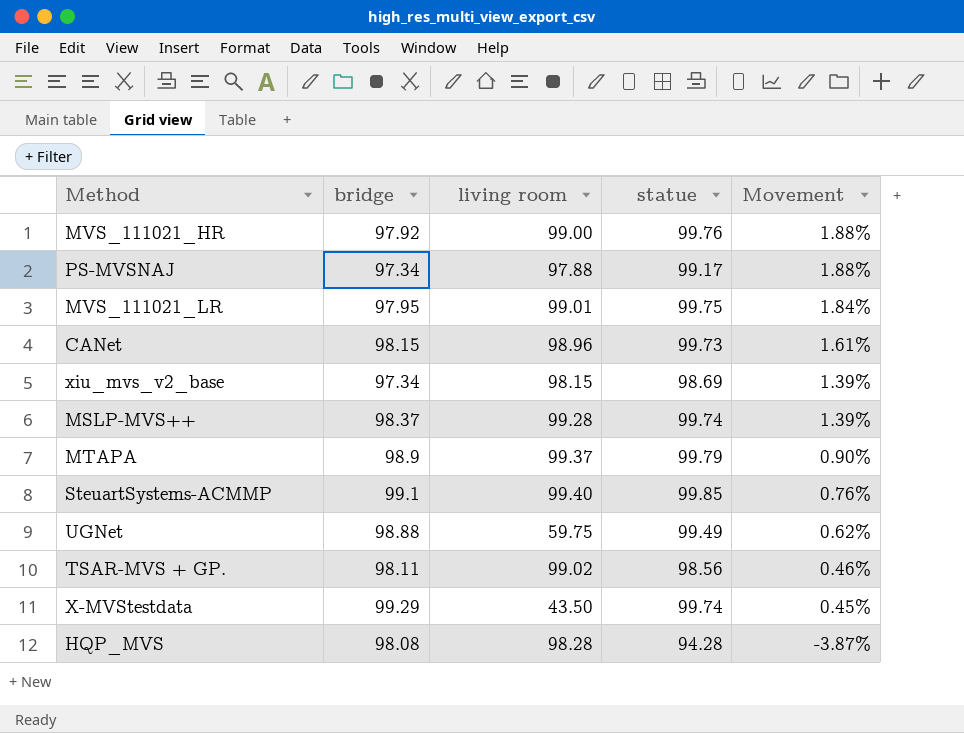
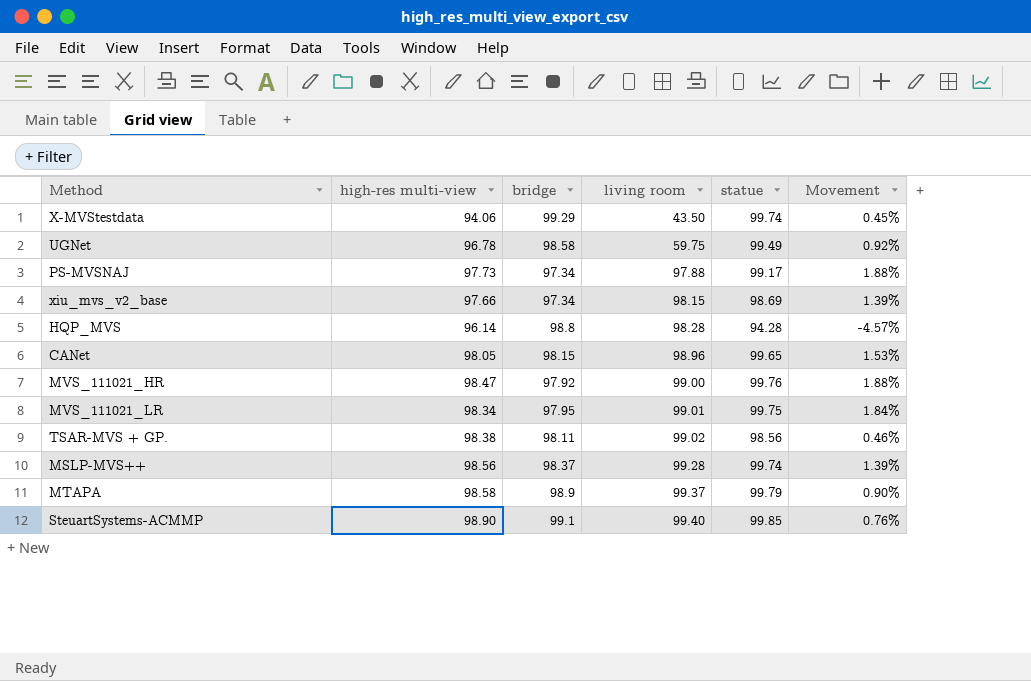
row order: Movement descending -> living room ascending
column high-res multi-view | position: none -> 2
UGNet | bridge: 98.88 -> 98.58
UGNet | Movement: 0.62% -> 0.92%
HQP_MVS | bridge: 98.08 -> 98.8
HQP_MVS | Movement: -3.87% -> -4.57%
CANet | statue: 99.73 -> 99.65
CANet | Movement: 1.61% -> 1.53%

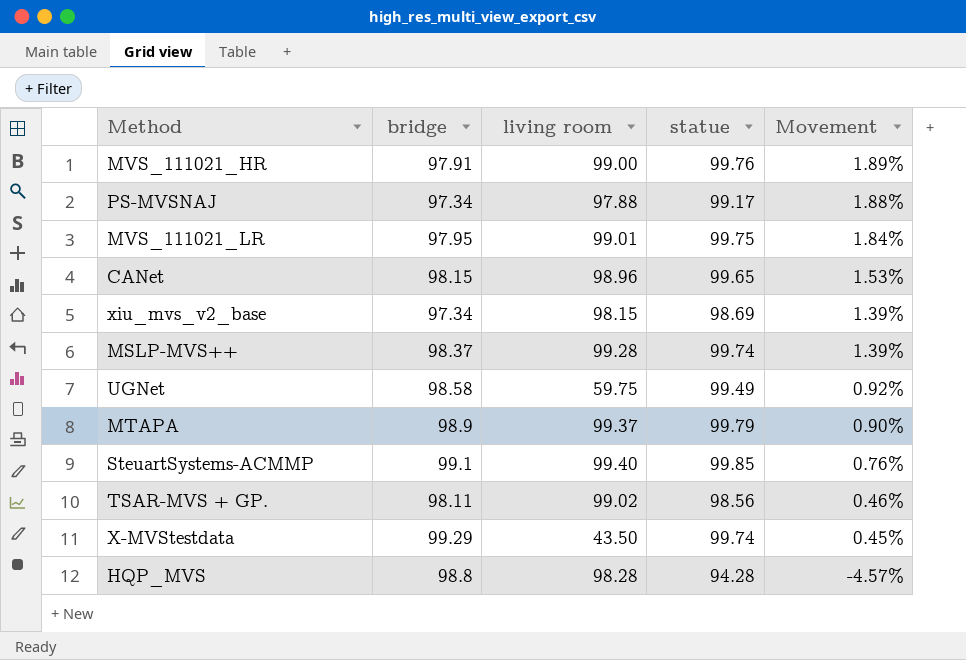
row order: living room ascending -> Movement descending
column high-res multi-view | position: 2 -> none
MVS_111021_HR | bridge: 97.92 -> 97.91
MVS_111021_HR | Movement: 1.88% -> 1.89%

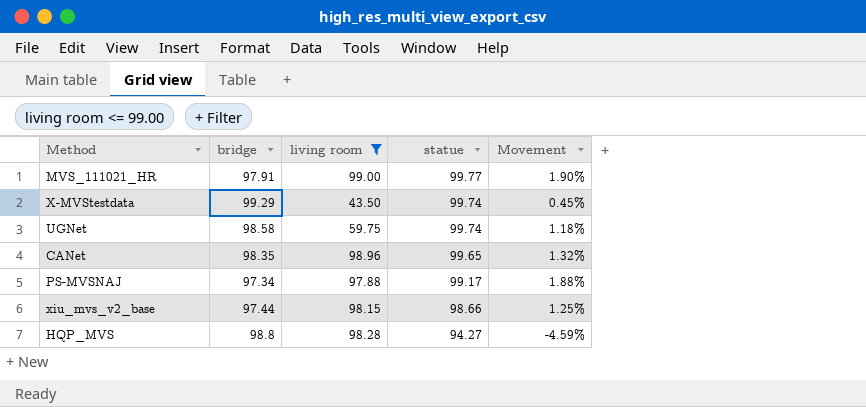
filter: none -> living room <= 99.00
row order: Movement descending -> statue descending
MVS_111021_HR | statue: 99.76 -> 99.77
MVS_111021_HR | Movement: 1.89% -> 1.90%
UGNet | statue: 99.49 -> 99.74
UGNet | Movement: 0.92% -> 1.18%
CANet | bridge: 98.15 -> 98.35
CANet | Movement: 1.53% -> 1.32%
xiu_mvs_v2_base | bridge: 97.34 -> 97.44
xiu_mvs_v2_base | statue: 98.69 -> 98.66
xiu_mvs_v2_base | Movement: 1.39% -> 1.25%
HQP_MVS | statue: 94.28 -> 94.27
HQP_MVS | Movement: -4.57% -> -4.59%

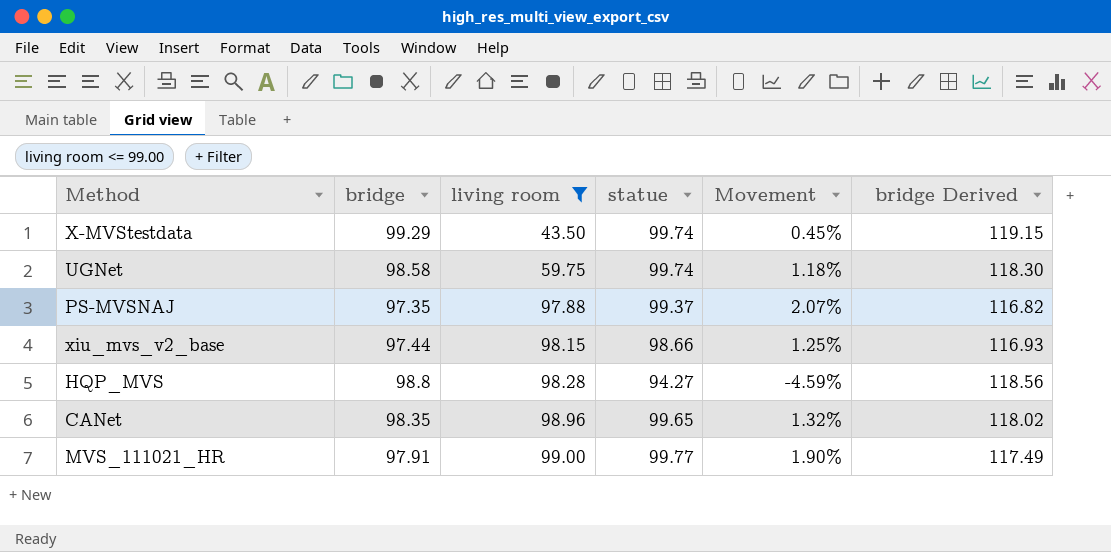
row order: statue descending -> living room ascending
column bridge Derived | formula: none -> [bridge] * 1.2
PS-MVSNAJ | bridge: 97.34 -> 97.35
PS-MVSNAJ | statue: 99.17 -> 99.37
PS-MVSNAJ | Movement: 1.88% -> 2.07%

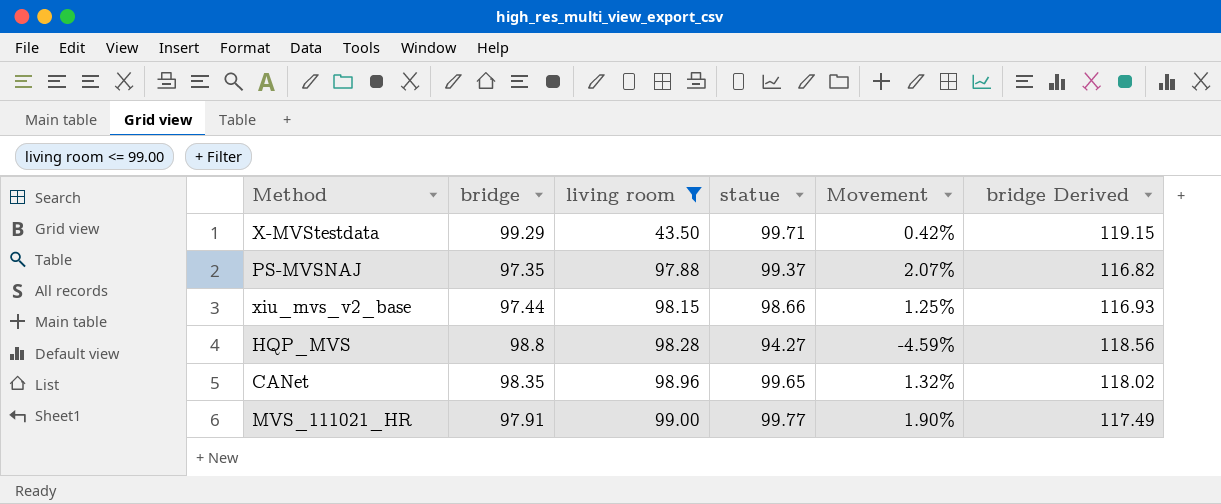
row UGNet: 98.58 | 59.75 | 99.74 | 1.18% | 118.30 -> none
X-MVStestdata | statue: 99.74 -> 99.71
X-MVStestdata | Movement: 0.45% -> 0.42%

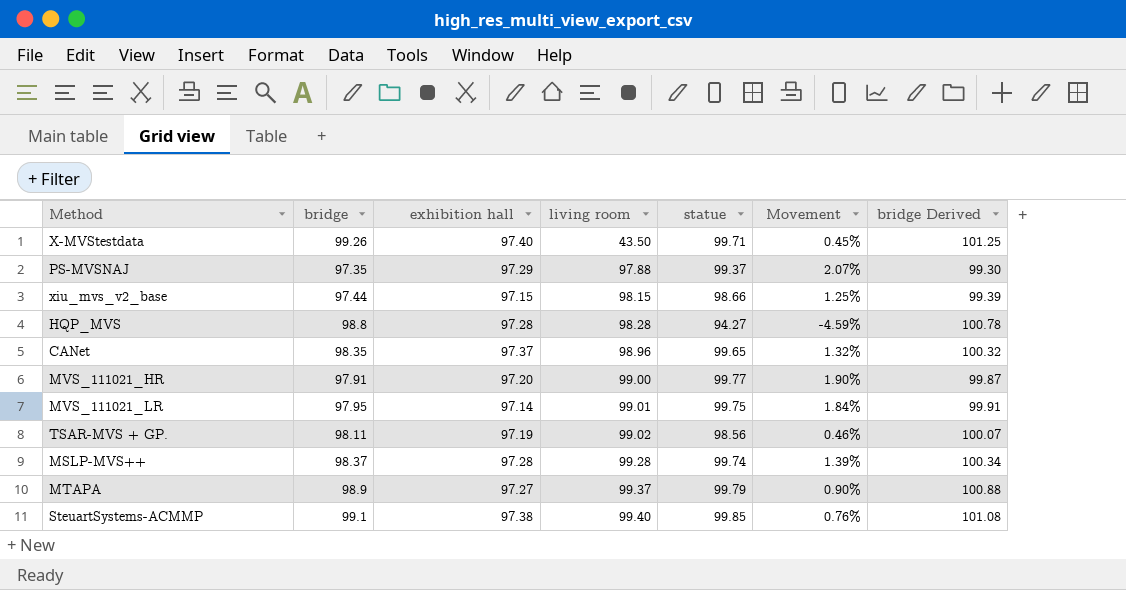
filter: living room <= 99.00 -> none
column exhibition hall | position: none -> 3
column bridge Derived | formula: [bridge] * 1.2 -> [bridge] * 1.02
X-MVStestdata | bridge: 99.29 -> 99.26
X-MVStestdata | Movement: 0.42% -> 0.45%

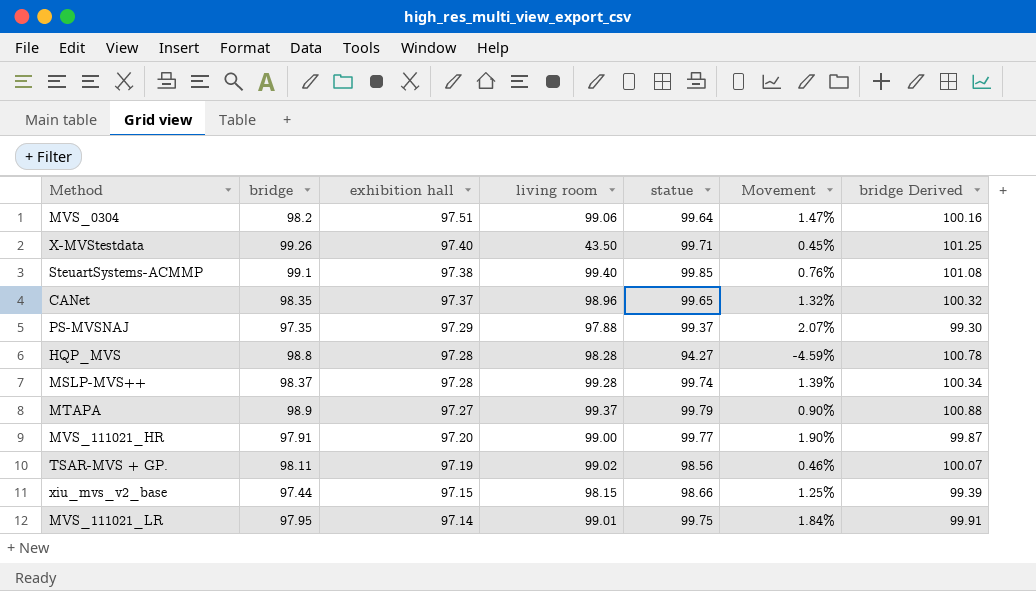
row order: living room ascending -> exhibition hall descending
row MVS_0304: none -> 98.2 | 97.51 | 99.06 | 99.64 | 1.47% | 100.16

• Exercise requirements: State how many lines in the listing contain the word "room", and write nothing besides that number.

• Answer area: 6